A fronte dei numerosi e recenti studi clinici condotti a livello mondiale, in data 28/02/2018, il CHMP ha revisionato le sopracitate linee guida. In particolare, tale revisione è orientata alla:

- valutazione, nell'ambito dell'implementazione del disegno degli studi clinici, dell'impatto dei nuovi criteri diagnostici negli stadi precoci e/o asintomatici della malattia di Alzheimer;

- scelta dei fattori da considerare nel corso della selezione di parametri atti a misurare i risultati dei trial nelle diverse fasi della malattia di Alzheimer;

- valutazione del potenziale impiego dei nuovi biomarkers nelle varie fasi dello sviluppo dei farmaci da utilizzare nella malattia di Alzheimer;

- implementazione l'analisi di studi di efficacia e sicurezza dei farmaci da utilizzare nel trattamento della malattia nell'Alzheimer 3.
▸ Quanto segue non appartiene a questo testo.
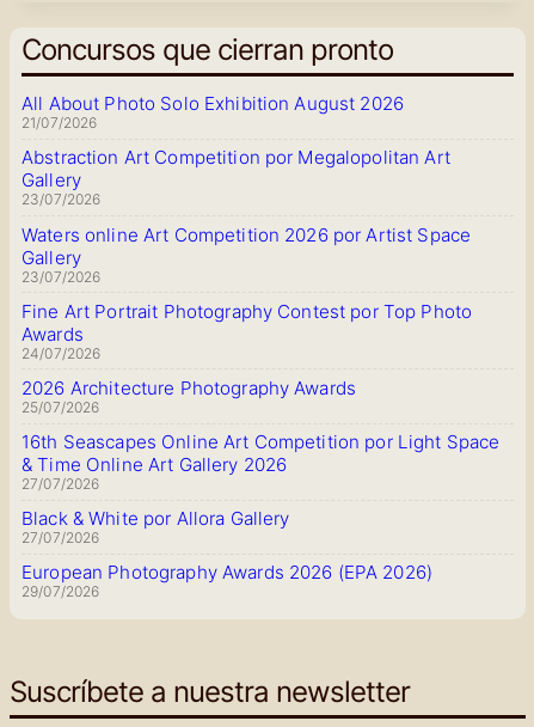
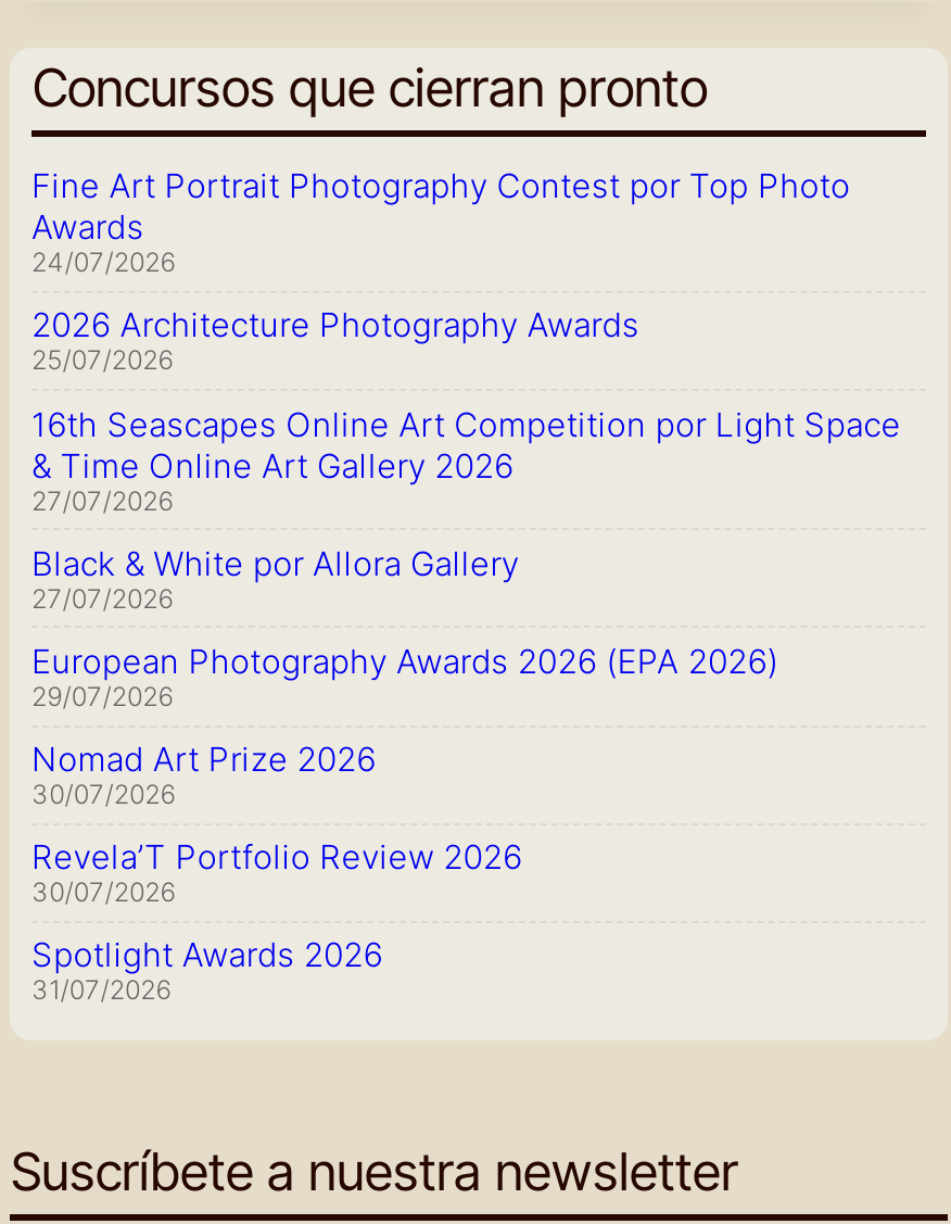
[22,92,471,285] All About Photo Solo Exhibition August 2026 | 21/07/2026 | Abstraction Art Competition por Megalopolitan Art | Gallery | 23/07/2026 | Waters online Art Competition 2026 por Artist Space | Gallery | 23/07/2026 -> none
moved [22,300,500,601] -> [31,166,901,712]: Fine Art Portrait Photography Contest por Top Photo | Awards | 24/07/2026 | ... | European Photography Awards 2026 (EPA 2026) | 29/07/2026
none -> [31,739,523,1007] Nomad Art Prize 2026 | 30/07/2026 | Revela’T Portfolio Review 2026 | 30/07/2026 | Spotlight Awards 2026 | 31/07/2026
Alla luce della revisione della 'Guideline on the clinical investigation of medicines for the treatment of Alzheimer's disease', in vigore a partire da settembre 2018, è auspicabile che nei prossimi anni siano disponibili nuove e più efficaci terapie per la malattia di Alzheimer.

Bibliografia

1. van Marum RJ. Current and future therapy in Alzheimer's disease. Fundam Clin Pharmacol. 2008 Jun;22(3):265-74.

2. Dati disponibili al sito: http://www.epicentro.iss.it/problemi/alzheimer/alzheimer.asp

3.Dati disponibili al sito:

http://www.ema.europa.eu/docs/en_GB/document_library/Scientific_guideline/2018/02/WC500244609.pdf

4. Haas M et al. 'The European medicines Agency´s strategies to meet the challenges of Alzheimer disease.' Nat Rev Drug Discov, 2015, 14 221-222.